José Sócrates resolveu responder com "solenidade" ao projecto de revisão constitucional do PSD. Na segunda-feira à noite, marcou uma reunião do secretariado nacional e ontem, afirmando que o que estava em causa era "muito sério", lembrou que tinha convocado a reunião e remeteu qualquer comentário para o fim da reunião do secretariado nacional.

O facto de nem todo o PSD estar ao lado do projecto de Passos Coelho também dá "força anímica" ao PS para enveredar pelo combate. Hoje à noite, o Conselho Nacional do PSD reúne-se em Aveiro e é previsível que às críticas de Marcelo Rebelo de Sousa e de Santana Lopes se possam somar outras vozes. Alberto João Jardim elevou já a fasquia: mostrou-se "frontalmente contra" este projecto de revisão e garantiu que esta não é a ideologia do 'seu' PSD. "Expulsem-me.

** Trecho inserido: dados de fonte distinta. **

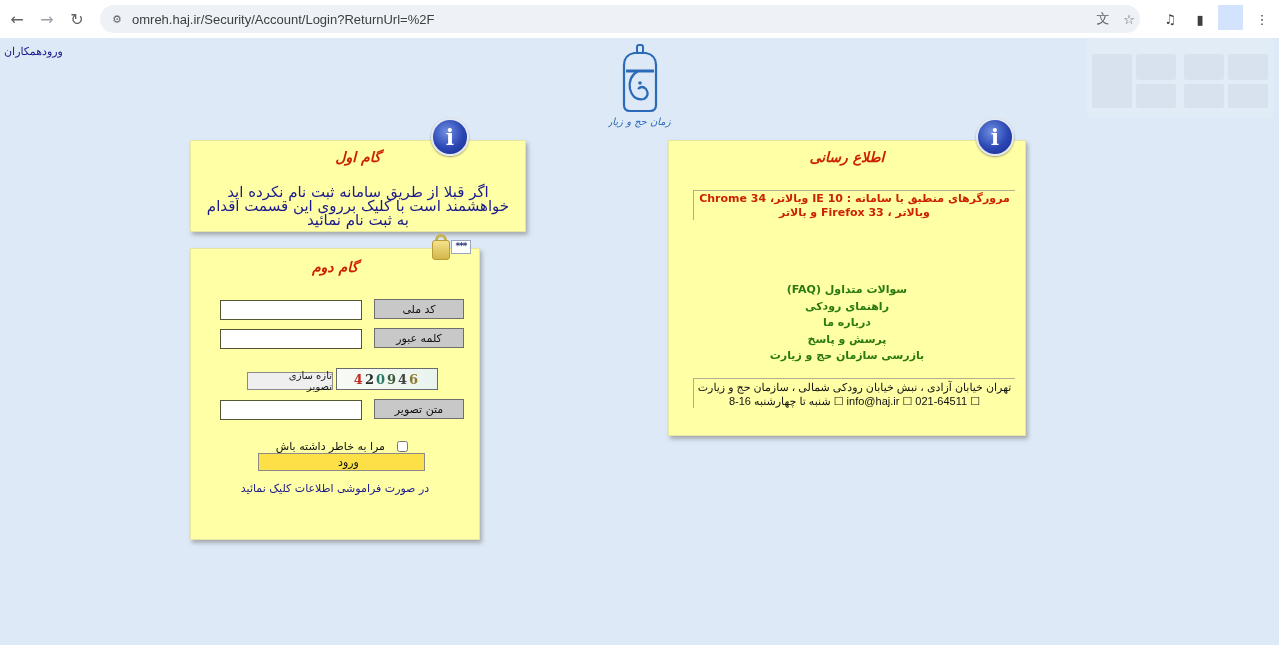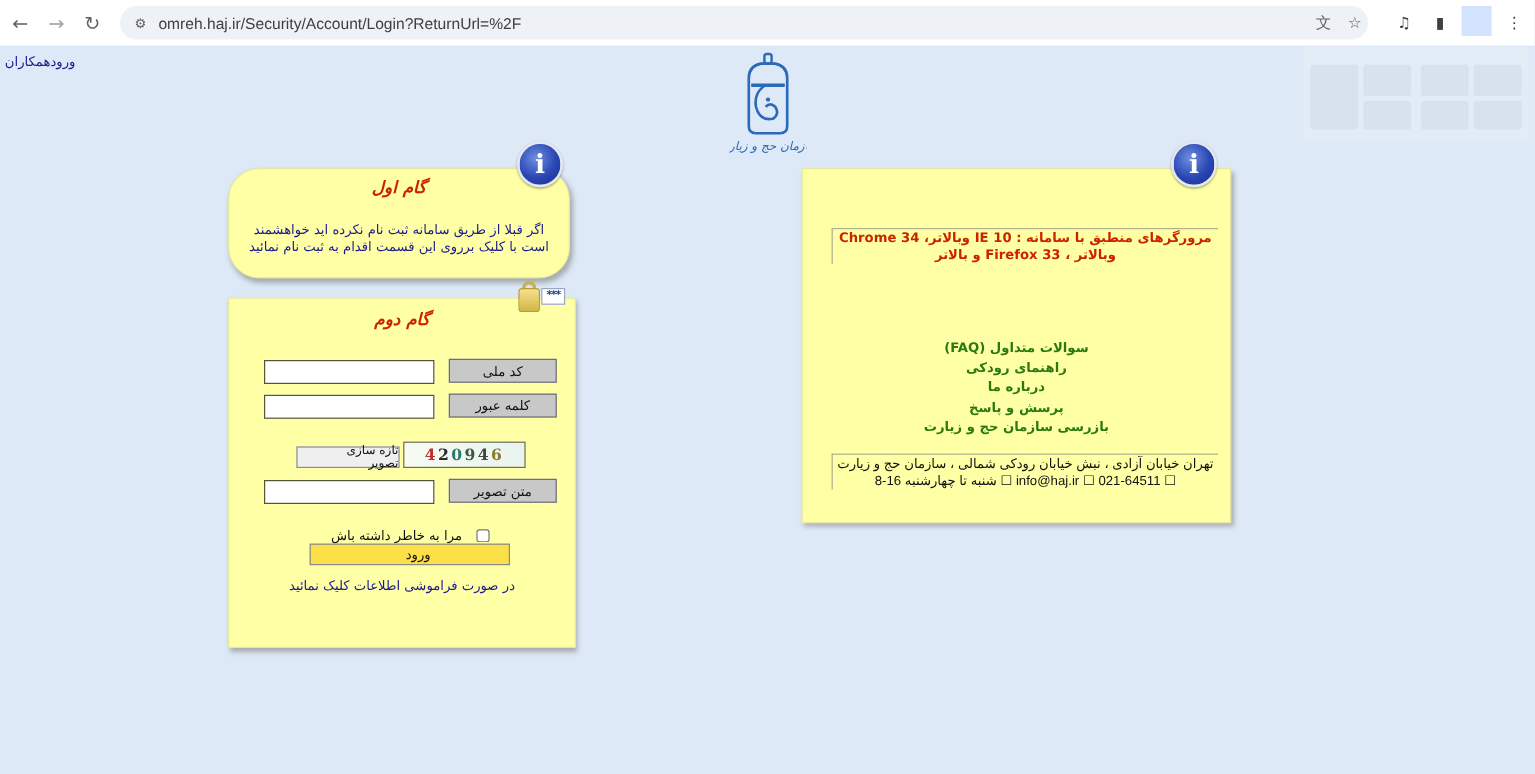"گام اول" .p1 { border-radius: 26px -> none; width: 285px -> 336px }
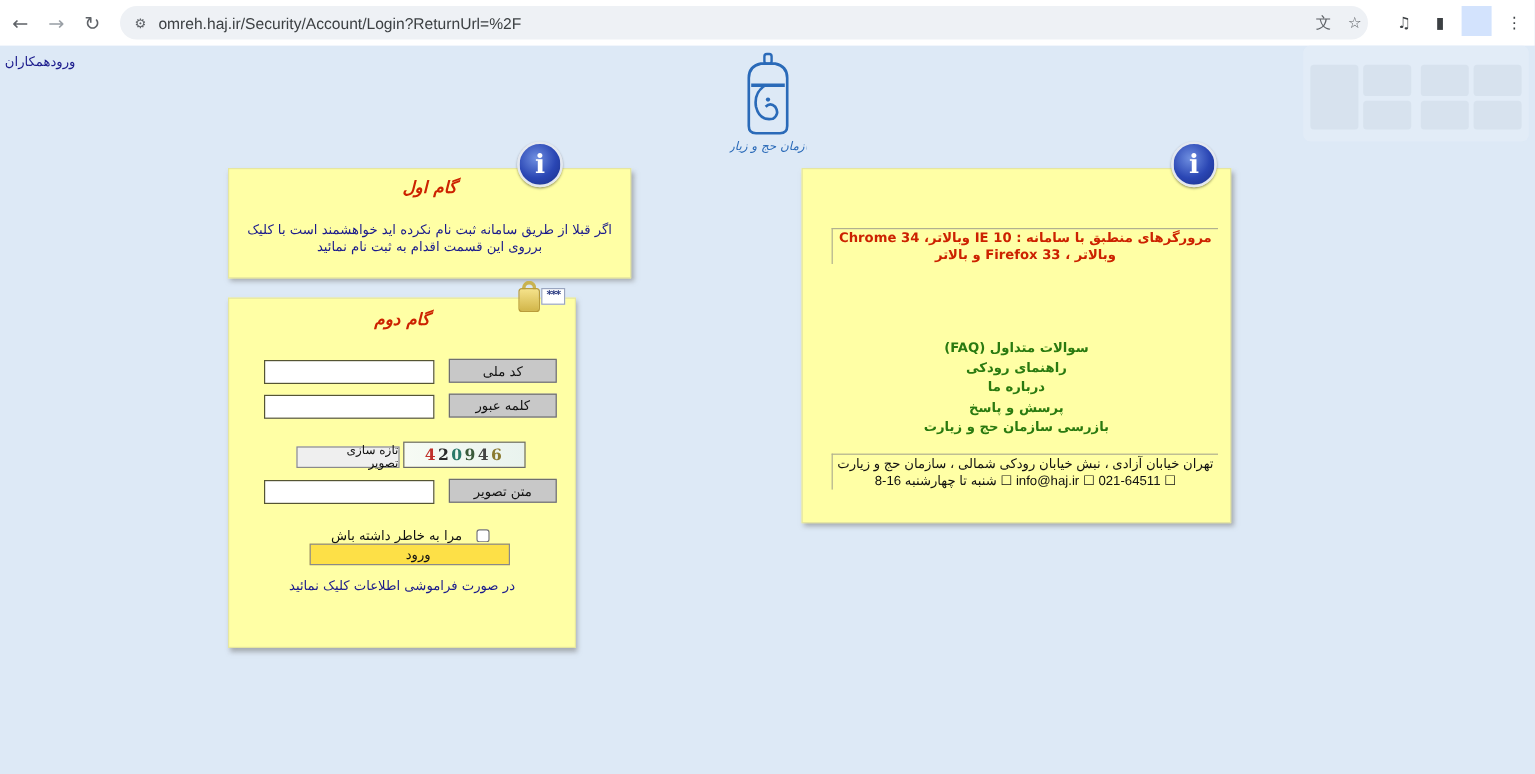"اطلاع رسانی" div.panel-title { html: none -> <div>اطلاع رسانی</div> }
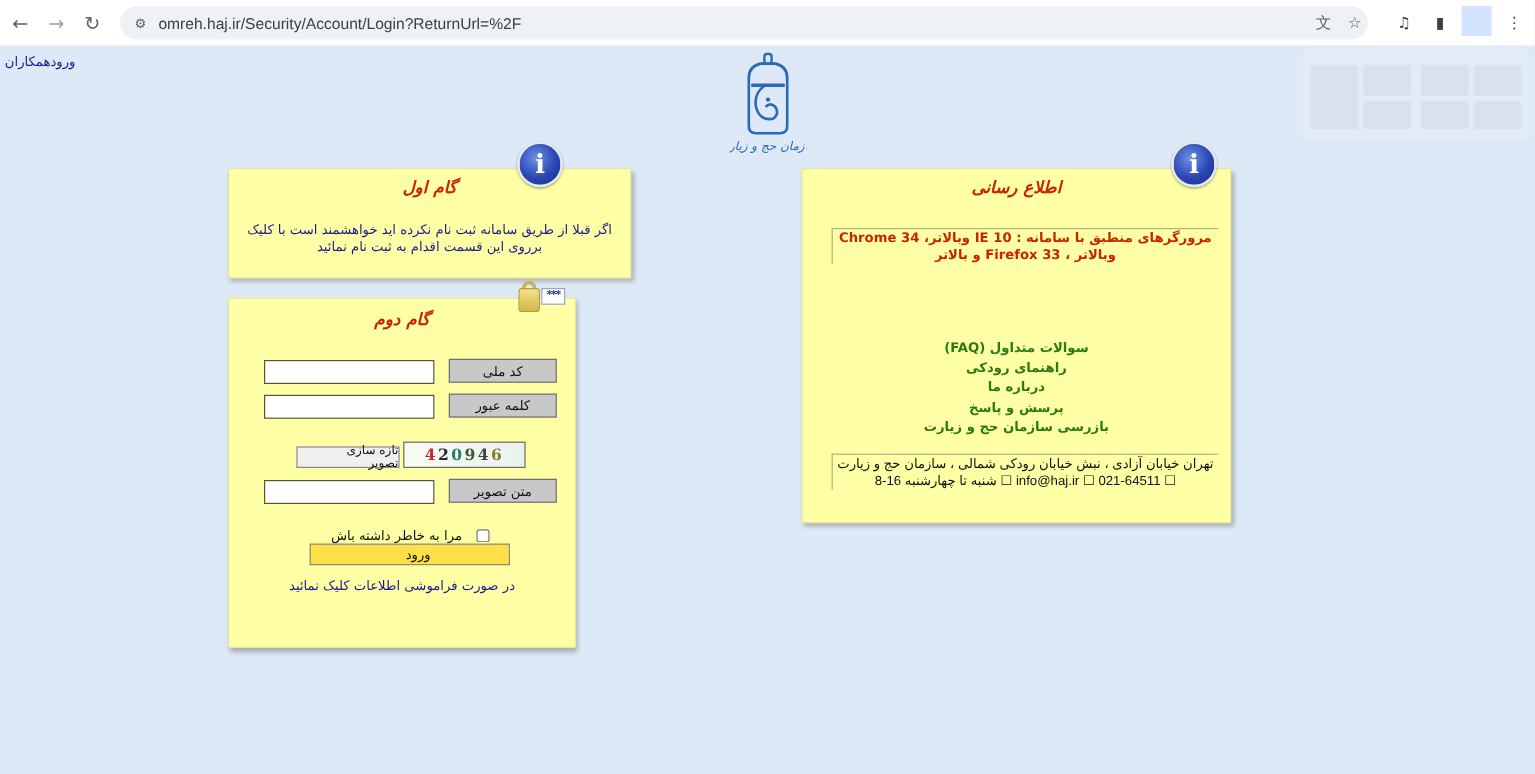"اگر قبلا از طریق سامانه" .p1-text { font-size: 11px -> 15px }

É um favor que me fazem", juntou o presidente do governo regional da Madeira.

Pedro Passos Coelho, em entrevista à SIC, reconheceu que as políticas propostas no projecto de revisão correm o risco de não ser populares. "Se calhar não é nesta altura aquilo que dá mais votos", afirmou sobre a sua proposta de reforma do Estado social, para "não o deixar ir ao fundo". Para Passos, "aquilo que se passa é que dentro de pouco tempo vamos ter um sistema público a falhar porque os contribuintes não têm o dinheiro suficiente para o pagar". Sobre a mudança proposta de substituição da expressão "despedimento com justa causa" por despedimento por "razão atendível", Passos Coelho afirma que "a segurança tem de se casar com a estabilidade", remetendo para a lei a regulação dos despedimentos. O líder do PSD afirmou que o projecto "não é um documento fechado e vai ser avaliado e discutido".

Ataque ao Estado social (?) "Destruição", "ataque", "sentença de morte". Entre os partidos da esquerda e os sindicatos a proposta de revisão constitucional apresentada pelo PSD tem uma recepção quase unânime: "É o pior ataque ao Estado social desde o 25 de Abril", defendeu ontem o secretário-geral da UGT, João Proença, considerando "inaceitável" o conteúdo da proposta social-democrata.

O socialista fundador do Serviço Nacional de Saúde, António Arnaut, vai um pouco mais longe nas críticas e fala mesmo em "tentativa de golpe de Estado" e "subversão reaccionária e insensata do modelo social" plasmado na Constituição actual. Em declarações à Lusa, Arnaut acusou o PSD de "despautério político" por tentar fazer com que o SNS caminhe para uma lógica de "medicina caritativa para os pobres". Embora de forma menos contundente, o bastonário da Ordem dos Médicos, Pedro Nunes, também manifestou a sua oposição à proposta do PSD: "Devia ficar claro que a saúde é gratuita no momento da sua prestação."

Para o PCP e o Bloco, em causa está sobretudo a confirmação do "discurso de cariz liberal assumido pela nova direcção do PSD", como acusa o líder parlamentar dos bloquistas, José Manuel Pureza. No que respeita à tentativa de "privatização, em forma de co-pagamento" dos sectores públicos da saúde e da educação. Propostas "muito inquietantes", sublinhou o deputado comunista António Filipe, que promete também "firme oposição do PCP" a qualquer tentativa de alteração à proibição de despedimentos por justa causa na Constituição.

O CDS, por seu turno, acusa o PSD e o PS de estarem a tratar a revisão constitucional como uma espécie de "faz de conta político". "Estão a simular um desacordo naquilo que tem sido uma constância de acordo e isso apenas serve para ficcionar esse mesmo desacordo por tacticismo político", defendeu o deputado centrista Nuno Magalhães.